I am using the following packages:
library(readxl)
library(readr)
library(tensorflow)
library(keras)
library(text2vec)
My data set are some tweets I extracted via the API and cleaned with the tm package in a previous step.
The code looks the following:
tokens = word_tokenizer(model_data$clean_text)
v = create_vocabulary(itoken(tokens))
v = prune_vocabulary(v, term_count_min = 5, doc_proportion_max = 0.5)
it = itoken(tokens)
vectorizer = vocab_vectorizer(v)
word_index = tokens$word_index
dtm = create_dtm(it, vectorizer)
tcm = create_tcm(it, vectorizer, skip_grams_window = 5)
glove_model = GloVe$new(rank = 50, x_max = 10)
wv_main = glove_model$fit_transform(tcm, n_iter = 5)
word_vectors <- wv_main + t(glove_model$components)
rwmd_model = RelaxedWordMoversDistance$new(dtm, word_vectors)
rwms = rwmd_model$sim2(dtm[1:10, ])
head(sort(rwms[1, ], decreasing = T))
training_id <- sample.int(nrow(model_data), size=nrow(model_data)*0.8)

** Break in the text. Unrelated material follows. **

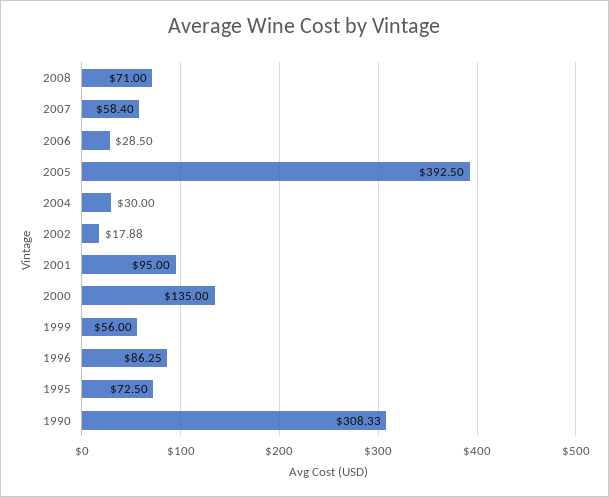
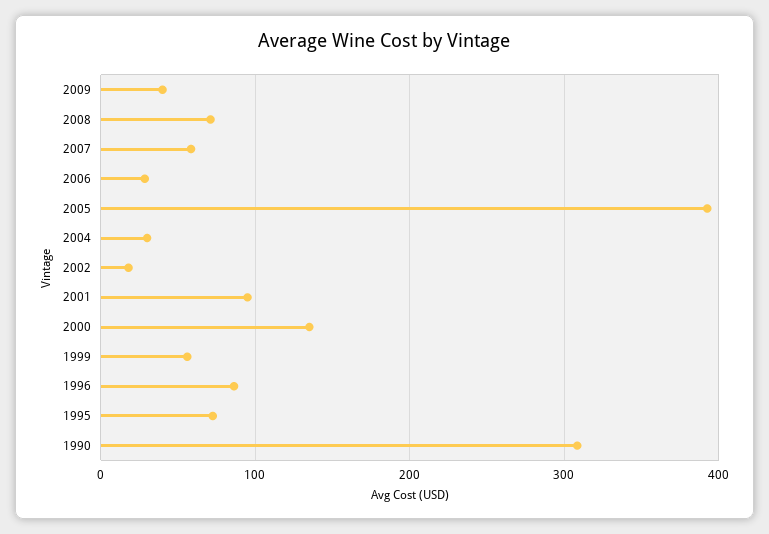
2009: none -> 40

training <- model_data[training_id,]
testing <- model_data[-training_id,]
embeddings_index <- new.env(hash = TRUE, parent = emptyenv())
embedding_dim <- 100
embedding_matrix <- array(0, c(num_words, embedding_dim))
for (word in names(word_index)) {
index <- word_index[[word]]
if (index < max_words) {
embedding_vector <- embeddings_index[[word]]
if (!is.null(embedding_vector))
# Words not found in the embedding index will be all zeros.
embedding_matrix[index+1,] <- embedding_vector
}
}
model <- keras_model_sequential() %>%
layer_embedding(input_dim = num_words, output_dim = embedding_dim,
input_length = max_length) %>%
layer_flatten() %>%
layer_dense(units = 32, activation = "relu") %>%
layer_dense(units = 1, activation = "sigmoid")
get_layer(model, index = 1) %>%
set_weights(list(embedding_matrix)) %>%
freeze_weights()
model %>% compile(
optimizer = 'adam',
loss = 'binary_crossentropy',
metrics = list('accuracy')
)
history <- model %>% fit(
training$clean_text,
training$hate,
epochs = 100,
batch_size = 32,
validation_split = 0.2,
verbose = 2
)
results <- model %>% evaluate(testing$clean_text, testing$hate, verbose = 0)
results
Everything works fine except for the last two steps.